Because the officers entry into Gilbertson's residence was consensual, they did not need a warrant to arrest plaintiff in the house. See United States v. Walls, 225 F.3d 858, 862 (7th Cir. 2000)

Probable cause that plaintiff had committed fraud would justify the arrest regardless of whether there had been a violation of § 31-1. Defendants, however, do not contend that they had probable cause for any fraud violation.

Even if reasonable suspicion of fraud were not at issue, some of the evidence would be admissible to show the circumstances of why plaintiff was attempting to leave.
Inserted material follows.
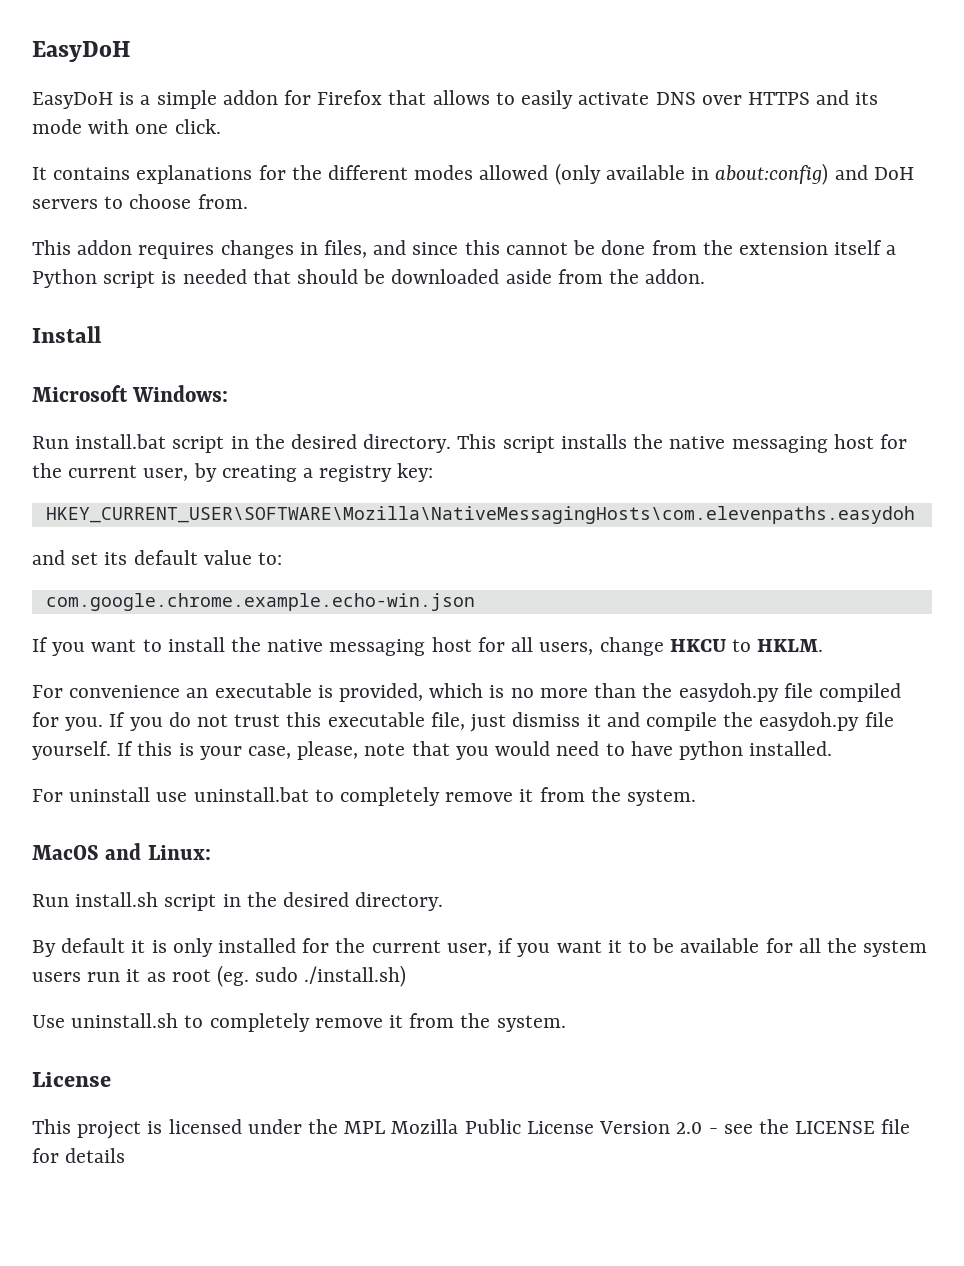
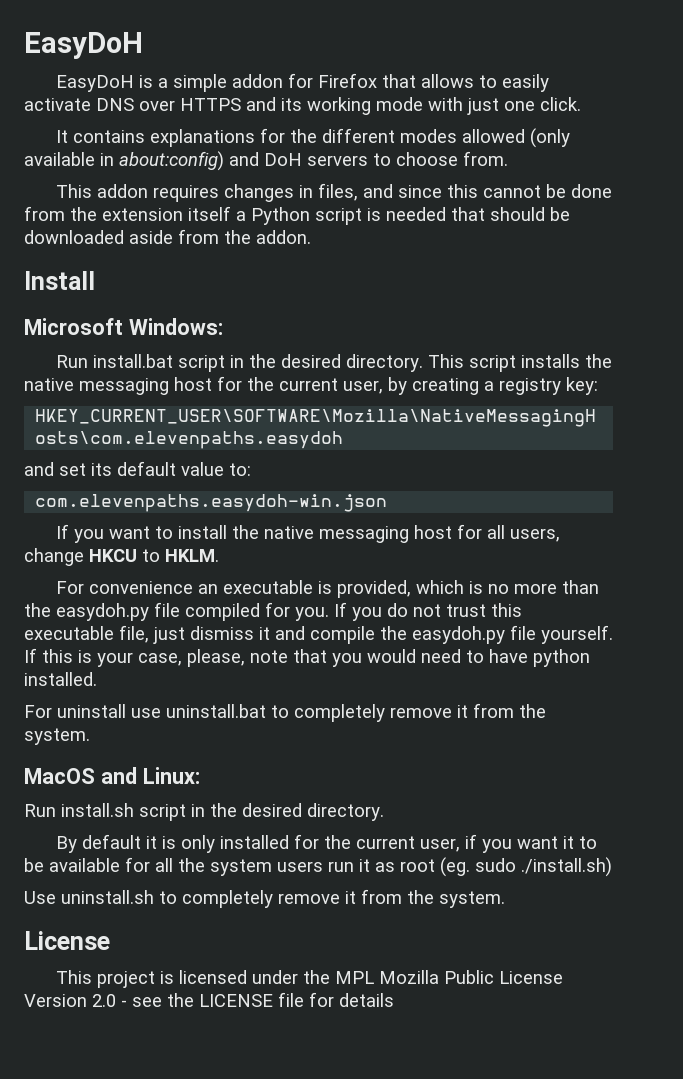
(879, 98) none -> [307,97,371,115] working
(130, 126) none -> [467,98,499,115] just
[45,593,475,611] com.google.chrome.example.echo-win.json -> [35,494,388,512] com.elevenpaths.easydoh-win.json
This does not mean that all evidence concerning possible defrauding of Gilbertson is admissible. Whether an officer has reasonable suspicion is based on "the totality of the circumstances as they were presented to the officer at the time of the encounter." Scheets, 188 F.3d at 837 (quoting United States v. McCarthur, 6 F.3d 1270, 1277 (7th Cir. 1993)). It is the information known to the officers at the time of the investigatory stop that is relevant. Facts that were discovered during a subsequent investigation are not relevant to the existence of reasonable suspicion at the time of the May 28 incident. In their presentation of the facts, for example, defendants mention that a checking account in the names of plaintiff and Gilbertson had been opened that afternoon. If plaintiff disclosed this to defendants during their conversation, they may testify to that effect. However, if the checking account was not discovered until further investigation, evidence regarding the checking account is not admissible. Defendants also mention that Tomas claimed that plaintiff threatened her. If Tomas told the officers this prior to their interview of plaintiff, it is relevant information. However, if Tomas did not tell them this until after the arrest, it is not admissible evidence. In other words, evidence regarding fraud is limited to testimony concerning information conveyed to the officers or observations of the officers made prior to plaintiff being arrested

This includes information Tomas reported to the Franklin Park Police Department and for which defendants had actual or constructive knowledge. See generally United States v. Celio, 945 F.2d 180, 183-84 (7th Cir. 1991).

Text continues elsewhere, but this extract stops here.